Revenue for the full year amounted to A$2.45bn (€1.56bn/US$1.89bn), which represents a jump of 15.3% on the A$2.13bn generated in the previous year.
Earnings before interest, tax, depreciation and amortisation (EBITDA) also hiked 24.2% year-on-year to A$1bn, with an increased margin of 40.8%.
Meanwhile, net profit after tax climbed 41.3% to A$495.1m, while net profit after tax and before amortisation of acquired intangibles jumped 36% to A$543m.
Aristocrat was also able to cut net debt cash by 35.1% to A$652.3m, while total dividend per share at year-end stood at 34 cents, up 36% on 25 cents at the end of the previous 12 months.
Trevor Croker, chief executive and managing director of Aristocrat, said: “Aristocrat delivered high quality results over the 2017 fiscal year, against a backdrop of mostly flat markets and increasing competitive pressure.
“Industry leading content, hardware and technology, coupled with effective execution focused on our highest value opportunities once again underpinned our performance.
“Further growth in our core recurring revenue segments of gaming operations and digital social casino was particularly pleasing, with 52% of group revenues deriving from recurring sources during the year as well as growth in outright sales over the period.
“This represents further progress in ensuring Aristocrat delivers sustainable returns and cashflow over time, consistent with our strategy and shareholders’ interests.”

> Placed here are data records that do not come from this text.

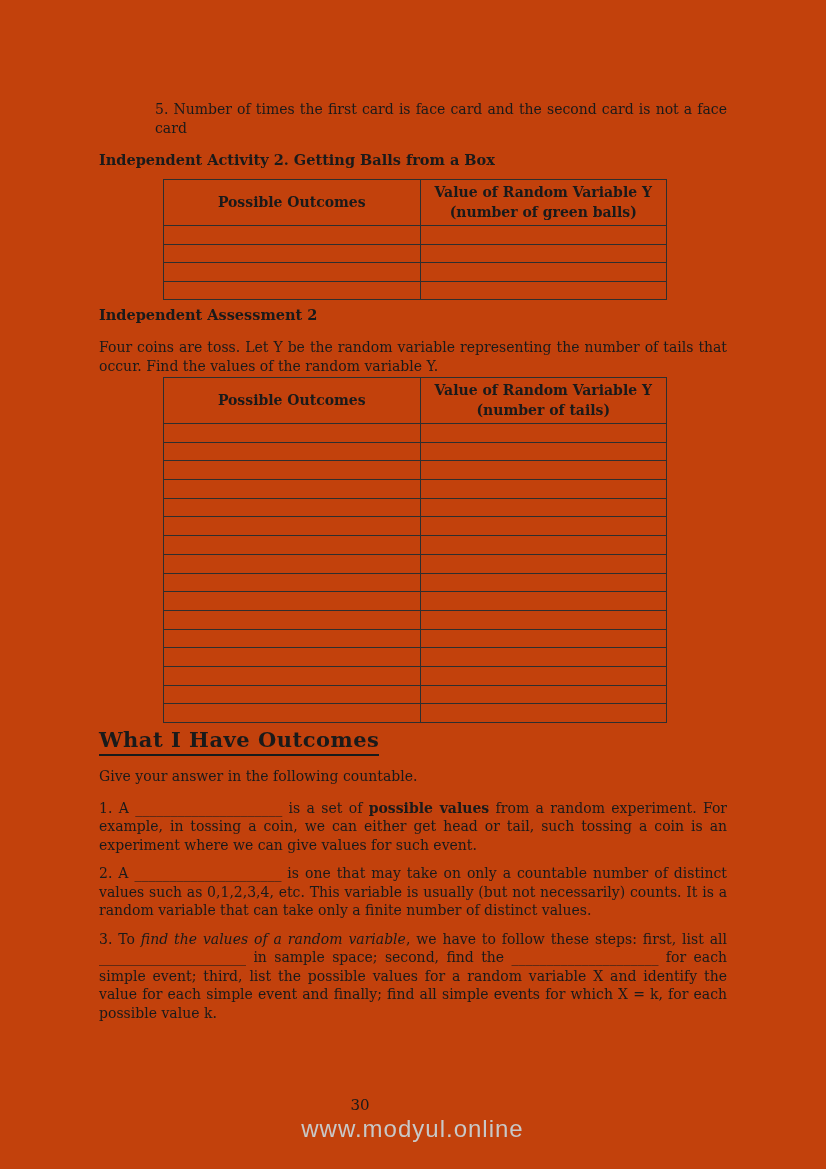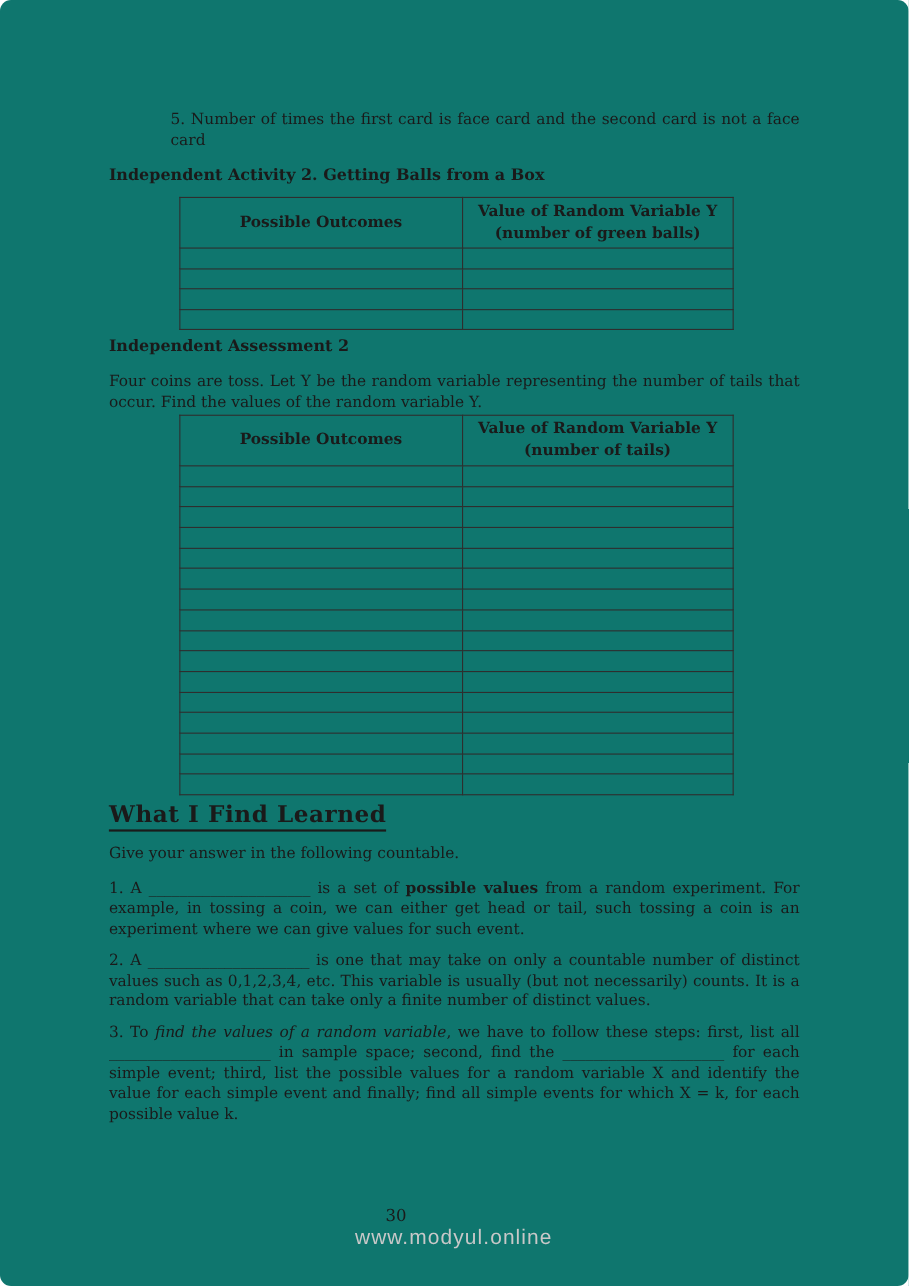--- a/index.html
+++ b/index.html
@@ -9,11 +9,10 @@
     width: 826px;
     height: 1169px;
     margin: 0 auto;
-    background: #0f766e;
+    background: #c2410c;
     font-family: "DejaVu Serif", serif;
     color: #1a1a1a;
     overflow: hidden;
-    border-radius: 10px;
   }
   .content {
     padding: 100px 99px 0 99px;

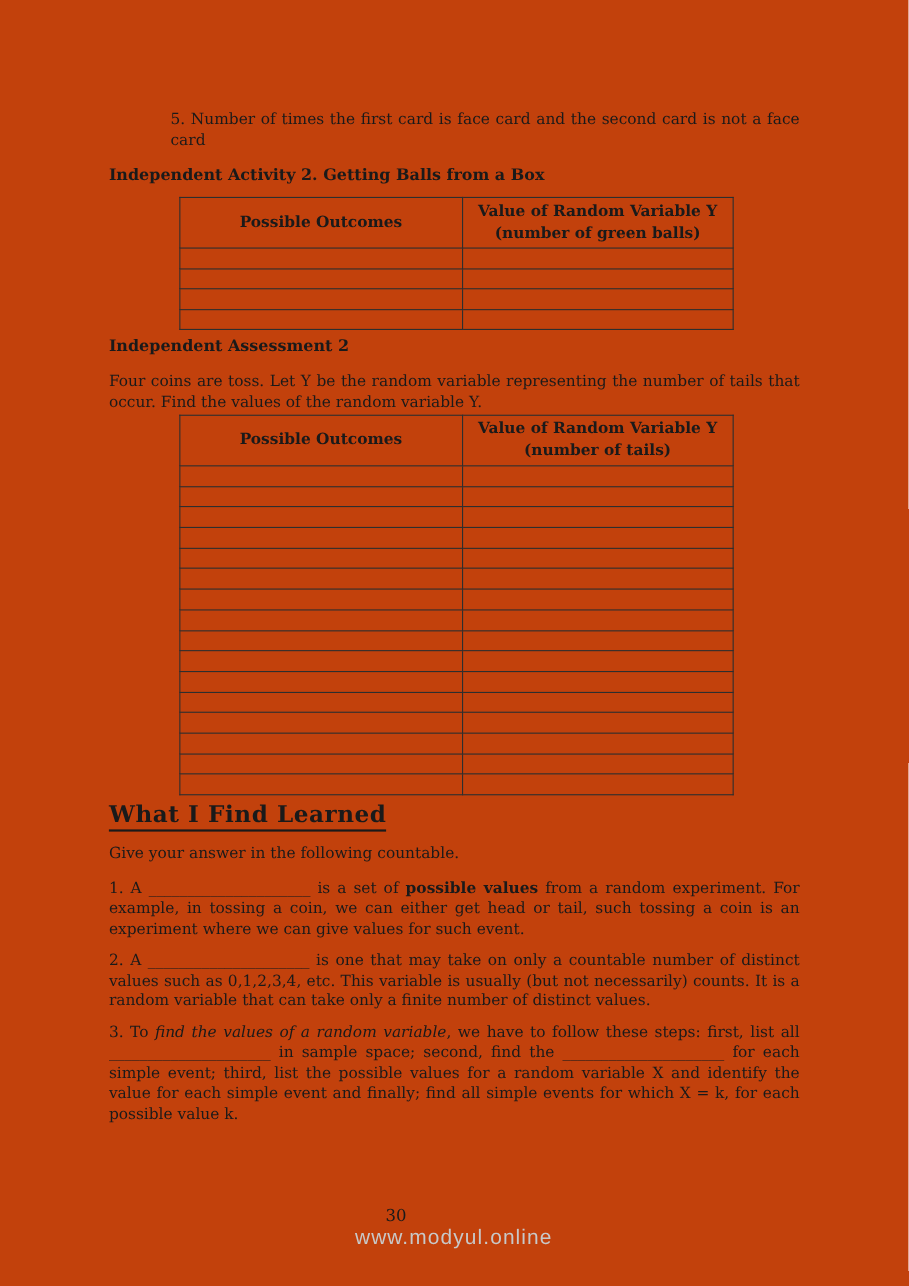--- a/index.html
+++ b/index.html
@@ -229,7 +229,7 @@
     </table>
 
     <h1 class="big-heading">
-      <span class="underlined">What I Find Learned</span>
+      <span class="underlined">What I Have Outcomes</span>
     </h1>
 
     <p class="body-text intro-line">Give your answer in the following countable.</p>

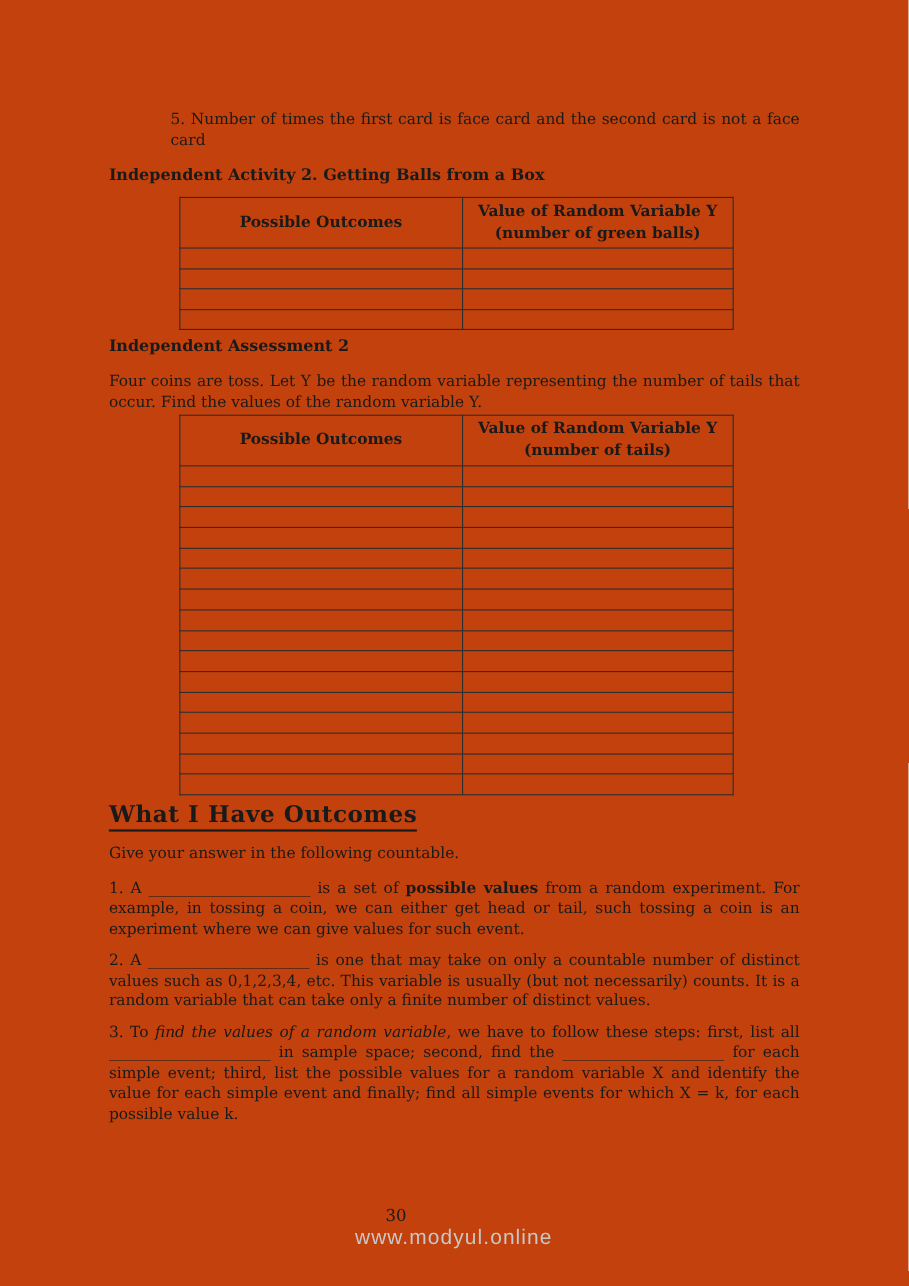--- a/index.html
+++ b/index.html
@@ -98,7 +98,7 @@
     width: 825px;
     text-align: center;
     font-family: "Liberation Sans", sans-serif;
-    font-size: 19px;
+    font-size: 24px;
     letter-spacing: 1px;
     color: #c8c8c8;
   }

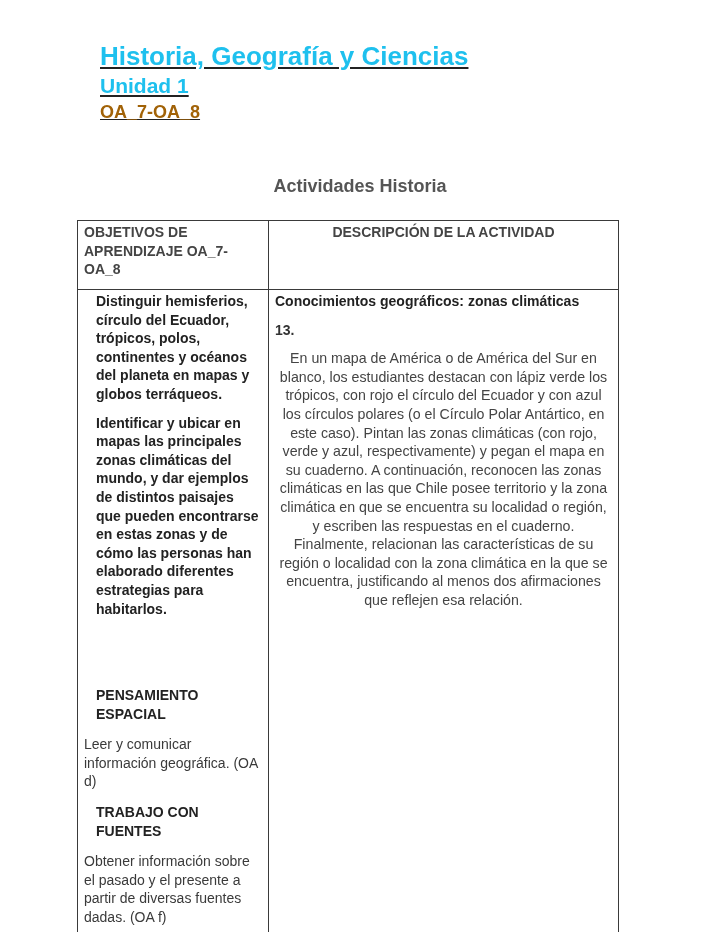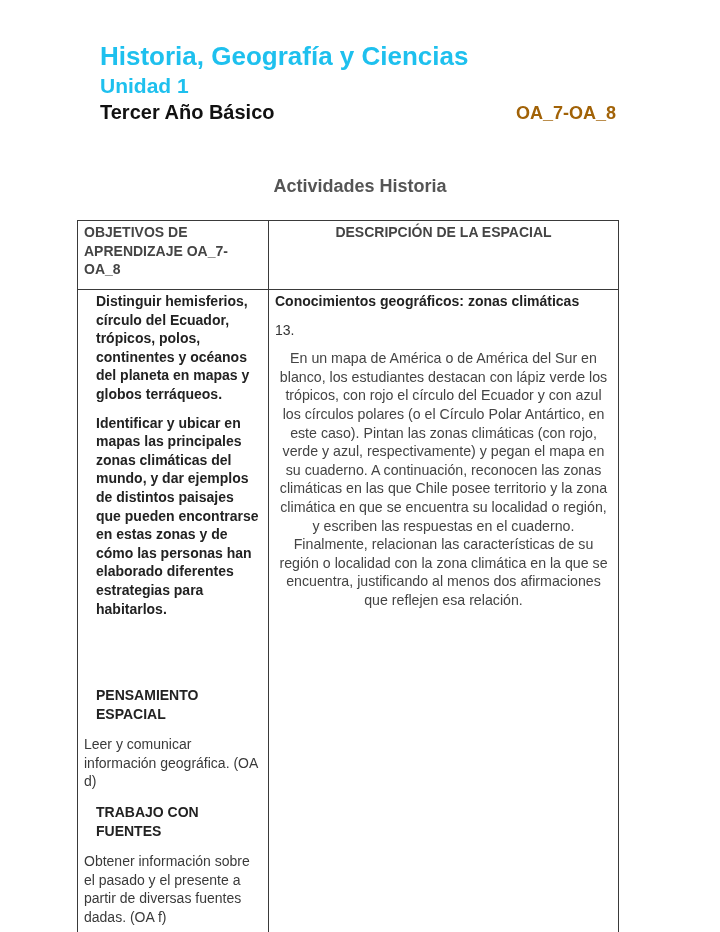--- a/index.html
+++ b/index.html
@@ -20,6 +20,7 @@
       left: 100px;
       top: 42px;
       width: 516px;
+      text-decoration: underline;
     }
     .subject-title {
       font-size: 26px;

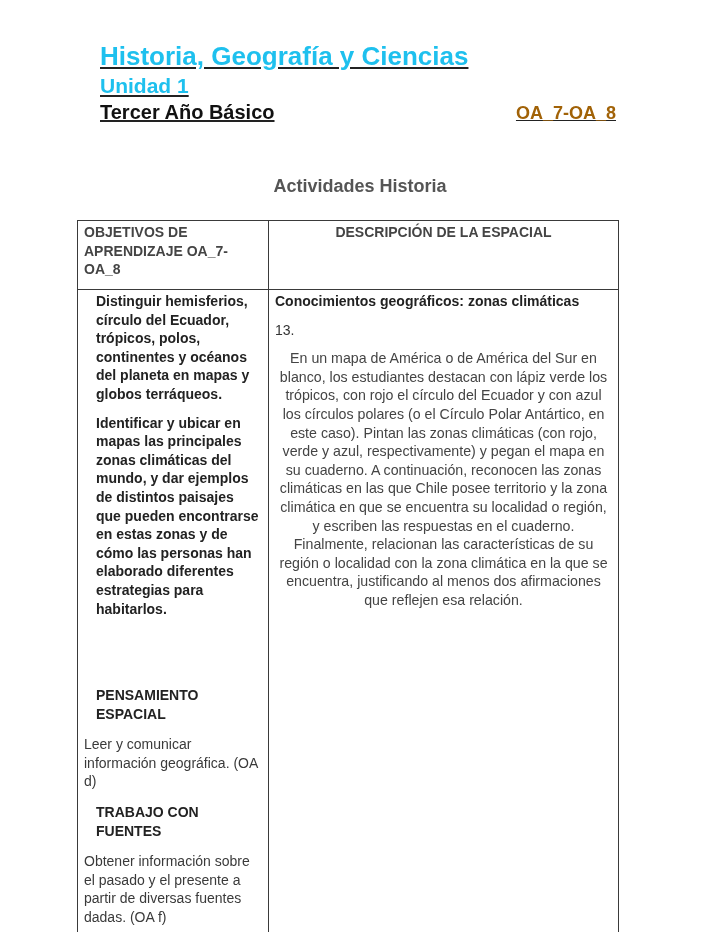--- a/index.html
+++ b/index.html
@@ -139,7 +139,6 @@
     <span class="unit-label">Unidad 1</span>
   </div>
   <div class="header-row">
-    <span class="grade-label">Tercer Año Básico</span>
     <span class="oa-label">OA_7-OA_8</span>
   </div>
 </div>

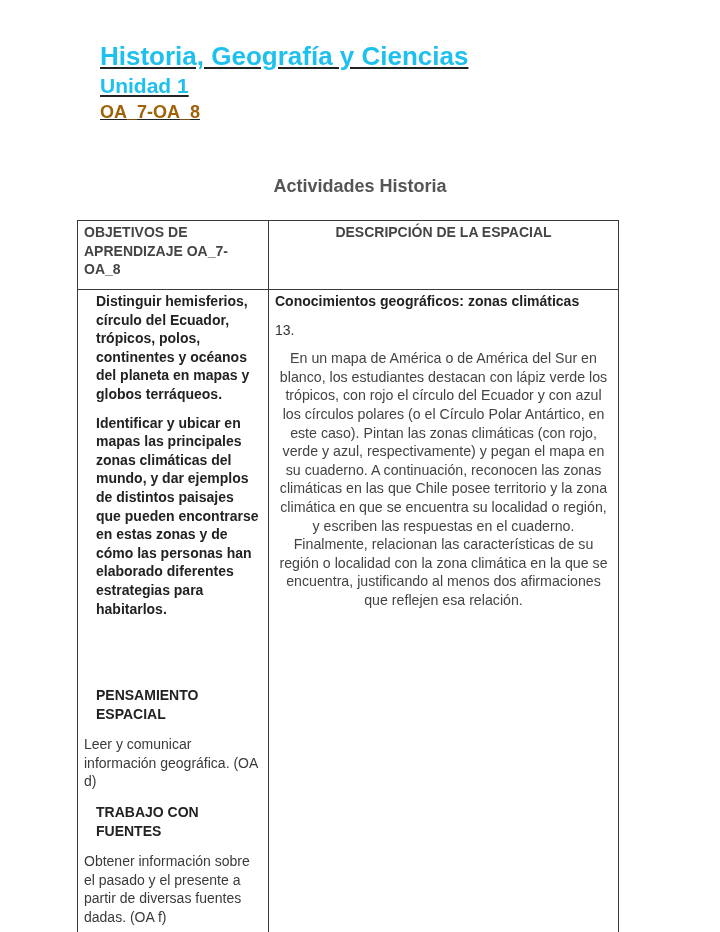--- a/index.html
+++ b/index.html
@@ -149,7 +149,7 @@
   <thead>
     <tr>
       <th class="col-obj">OBJETIVOS DE APRENDIZAJE OA_7-OA_8</th>
-      <th class="col-desc">DESCRIPCIÓN DE LA ESPACIAL</th>
+      <th class="col-desc">DESCRIPCIÓN DE LA ACTIVIDAD</th>
     </tr>
   </thead>
   <tbody>

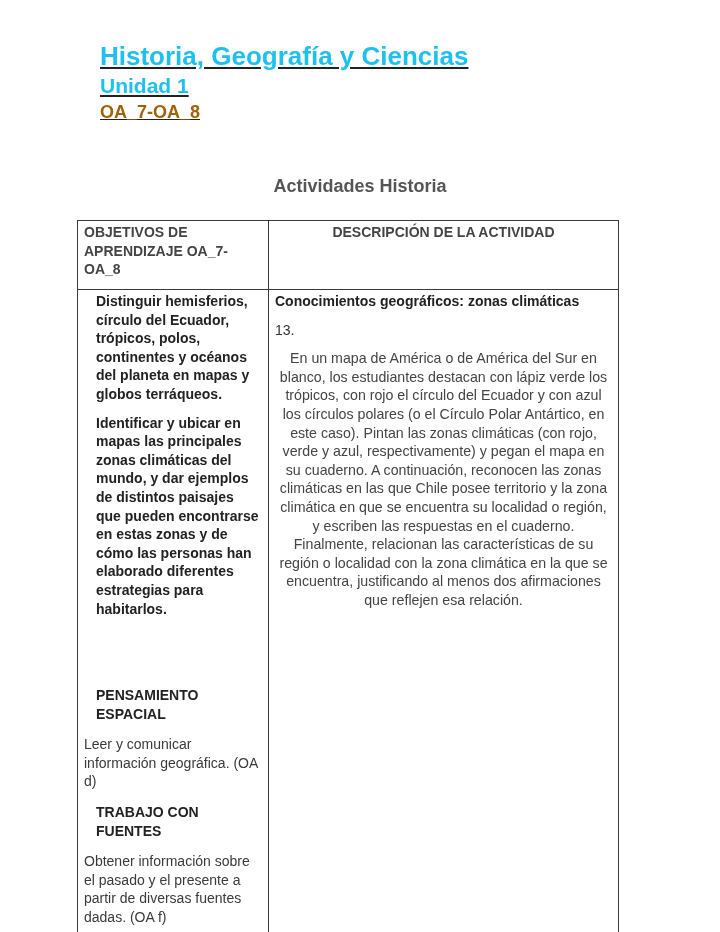--- a/index.html
+++ b/index.html
@@ -118,7 +118,7 @@
       color: #222222;
     }
     .activity-number {
-      font-weight: normal;
+      font-weight: bold;
       margin: 0 0 10px 0;
       color: #333333;
     }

The results come as Aristocrat this week also entered into a binding agreement to acquire social gaming company Big Fish Games for $990m.
Subject to customary completion adjustments, the all-cash deal will see Big Fish operate as a standalone business alongside Aristocrat’s Product Madness and Plarium, the latter of which it recently acquired in a deal worth $500m.
Aristocrat expects the latest transaction to go through in the first quarter of next year.